Improving ASR performance on Jasmin Flemish Dutch data by performing frequency perturbation
N. Sweijen (TU Delft - Electrical Engineering, Mathematics and Computer Science)
O.E. Scharenborg – Mentor (TU Delft - Multimedia Computing)
T.B. Patel – Mentor (TU Delft - Multimedia Computing)
Joana P. Gonçalves – Graduation committee member (TU Delft - Pattern Recognition and Bioinformatics)
More Info
expand_more
Other than for strictly personal use, it is not permitted to download, forward or distribute the text or part of it, without the consent of the author(s) and/or copyright holder(s), unless the work is under an open content license such as Creative Commons.
Abstract
ASR (automatic speech recognition) systems are used widely in our current day and age.

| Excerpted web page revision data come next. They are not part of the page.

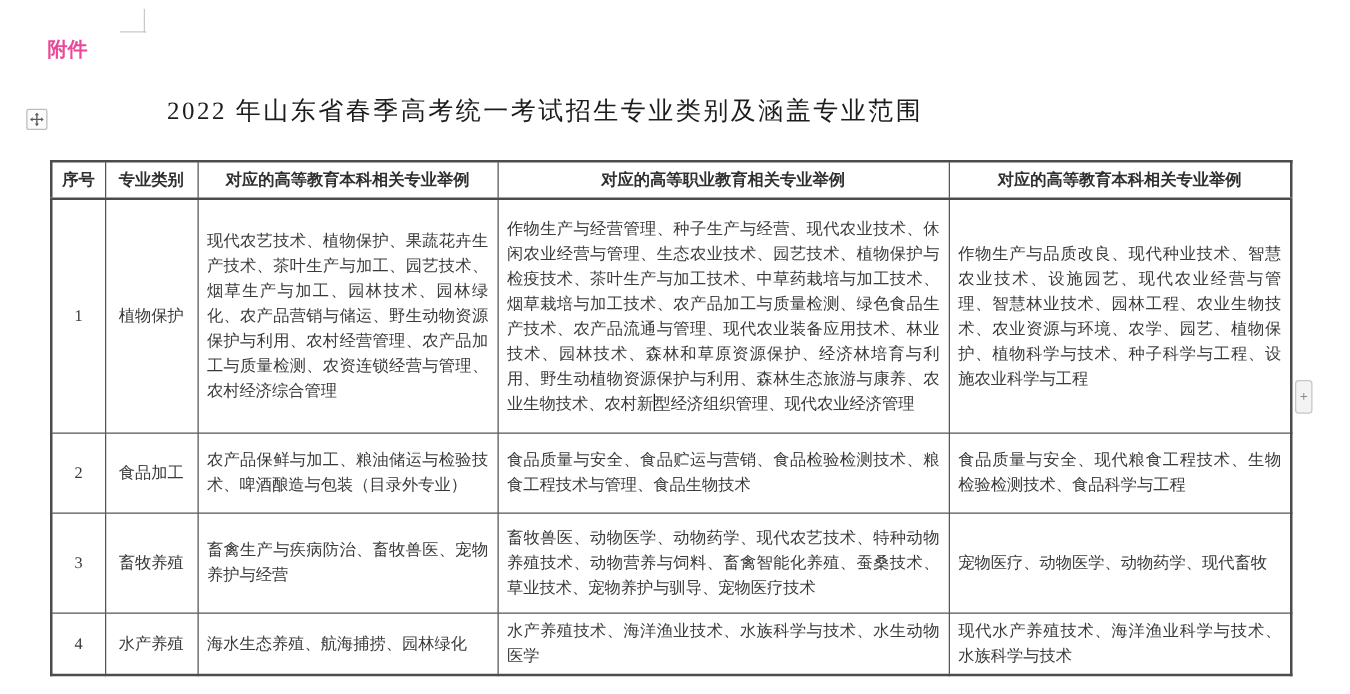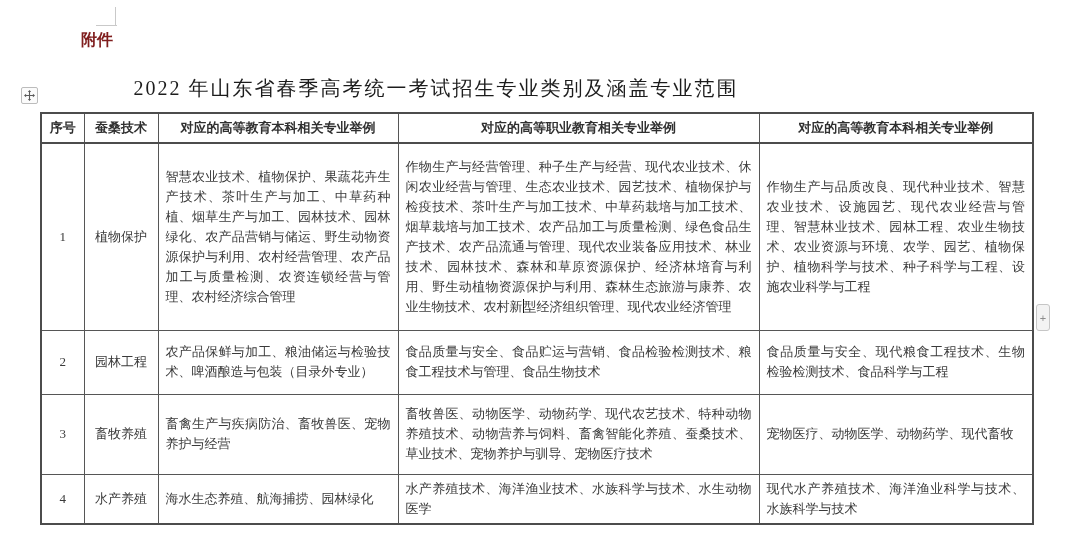--- a/index.html
+++ b/index.html
@@ -21,33 +21,33 @@
   .add-btn{
     position:absolute;left:1036px;top:304px;width:14px;height:27px;
     border:1px solid #c6c6c6;background:#f3f3f3;border-radius:3px;
     display:flex;align-items:center;justify-content:center;
     font-family:"Liberation Sans","DejaVu Sans",sans-serif;
     font-size:11px;color:#8c8c8c;box-sizing:border-box;cursor:pointer;
   }
   
   .attachment{
     position:absolute;left:38px;top:30px;
-    font-size:16px;font-weight:bold;color:#7f1d1d;margin-left:43px;
+    font-size:16px;font-weight:bold;color:#ec4899;
   }
   .doc-title{
     position:absolute;left:0;top:75px;width:872px;text-align:center;
     font-size:20px;color:#1c1c1c;letter-spacing:2px;white-space:nowrap;
   }
   
   table.majors{
     position:absolute;left:40px;top:112px;width:992px;
     border-collapse:collapse;table-layout:fixed;
     font-size:13px;color:#3a3a3a;
   }
-  table.majors{border:2px solid #4c4c4c;}
+  table.majors{border:2px solid #4c4c4c;margin-top:16px;}
   table.majors th,table.majors td{
     border:1px solid #565656;
     padding:2px 7px;vertical-align:middle;box-sizing:border-box;
   }
   table.majors thead tr{height:30px;border-bottom:2px solid #4c4c4c;}
   table.majors thead th{font-weight:bold;text-align:center;padding:2px 2px;font-size:13px;color:#303030;}
   table.majors tbody tr:nth-child(1){height:187px;}
   table.majors tbody tr:nth-child(2){height:64px;}
   table.majors tbody tr:nth-child(3){height:80px;}
   table.majors tbody tr:nth-child(4){height:50px;}
@@ -76,50 +76,50 @@
   <colgroup>
     <col style="width:43px">
       <col style="width:74px">
       <col style="width:240px">
       <col style="width:361px">
       <col style="width:274px">
   </colgroup>
   <thead>
     <tr>
         <th>序号</th>
-        <th>蚕桑技术</th>
+        <th>专业类别</th>
         <th>对应的高等教育本科相关专业举例</th>
         <th>对应的高等职业教育相关专业举例</th>
         <th>对应的高等教育本科相关专业举例</th>
       </tr>
   </thead>
   <tbody>
       <tr>
         <td>
           <div class="cell-center">1</div>
         </td>
         <td>
           <div class="cell-center">植物保护</div>
         </td>
         <td>
-          <div class="cell-text">智慧农业技术、植物保护、果蔬花卉生产技术、茶叶生产与加工、中草药种植、烟草生产与加工、园林技术、园林绿化、农产品营销与储运、野生动物资源保护与利用、农村经营管理、农产品加工与质量检测、农资连锁经营与管理、农村经济综合管理</div>
+          <div class="cell-text">现代农艺技术、植物保护、果蔬花卉生产技术、茶叶生产与加工、园艺技术、烟草生产与加工、园林技术、园林绿化、农产品营销与储运、野生动物资源保护与利用、农村经营管理、农产品加工与质量检测、农资连锁经营与管理、农村经济综合管理</div>
         </td>
         <td>
           <div class="cell-text"><span>作物生产与经营管理、种子生产与经营、现代农业技术、休闲农业经营与管理、生态农业技术、园艺技术、植物保护与检疫技术、茶叶生产与加工技术、中草药栽培与加工技术、烟草栽培与加工技术、农产品加工与质量检测、绿色食品生产技术、农产品流通与管理、现代农业装备应用技术、林业技术、园林技术、森林和草原资源保护、经济林培育与利用、野生动植物资源保护与利用、森林生态旅游与康养、农业生物技术、农村新</span><span class="caret"></span><span>型经济组织管理、现代农业经济管理</span></div>
         </td>
         <td>
           <div class="cell-text">作物生产与品质改良、现代种业技术、智慧农业技术、设施园艺、现代农业经营与管理、智慧林业技术、园林工程、农业生物技术、农业资源与环境、农学、园艺、植物保护、植物科学与技术、种子科学与工程、设施农业科学与工程</div>
         </td>
       </tr>
       <tr>
         <td>
           <div class="cell-center">2</div>
         </td>
         <td>
-          <div class="cell-center">园林工程</div>
+          <div class="cell-center">食品加工</div>
         </td>
         <td>
           <div class="cell-text">农产品保鲜与加工、粮油储运与检验技术、啤酒酿造与包装（目录外专业）</div>
         </td>
         <td>
           <div class="cell-text">食品质量与安全、食品贮运与营销、食品检验检测技术、粮食工程技术与管理、食品生物技术</div>
         </td>
         <td>
           <div class="cell-text">食品质量与安全、现代粮食工程技术、生物检验检测技术、食品科学与工程</div>
         </td>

However, for a technology that is used so much in our daily life it contains a lot of bias. This means that not all people can use it equally, people with a different gender, age and dialect will all see different results. The goal of this paper is to reduce this bias, in this case the dialect Flemish Dutch by increasing the performance of this dialect. Since collecting data is expensive, a data augmentation technique has been used. This technique has been used to increase the training data and lower the word error rate of this dialect. Frequency perturbation was used as the data augmentation technique. This technique amplifies or reduces the amplitude of certain frequency bands. We managed to improve upon the Flemish Dutch dialect slightly. Even though the dialect is still quite a bit worse compared to other Dutch dialects, it was improved nonetheless.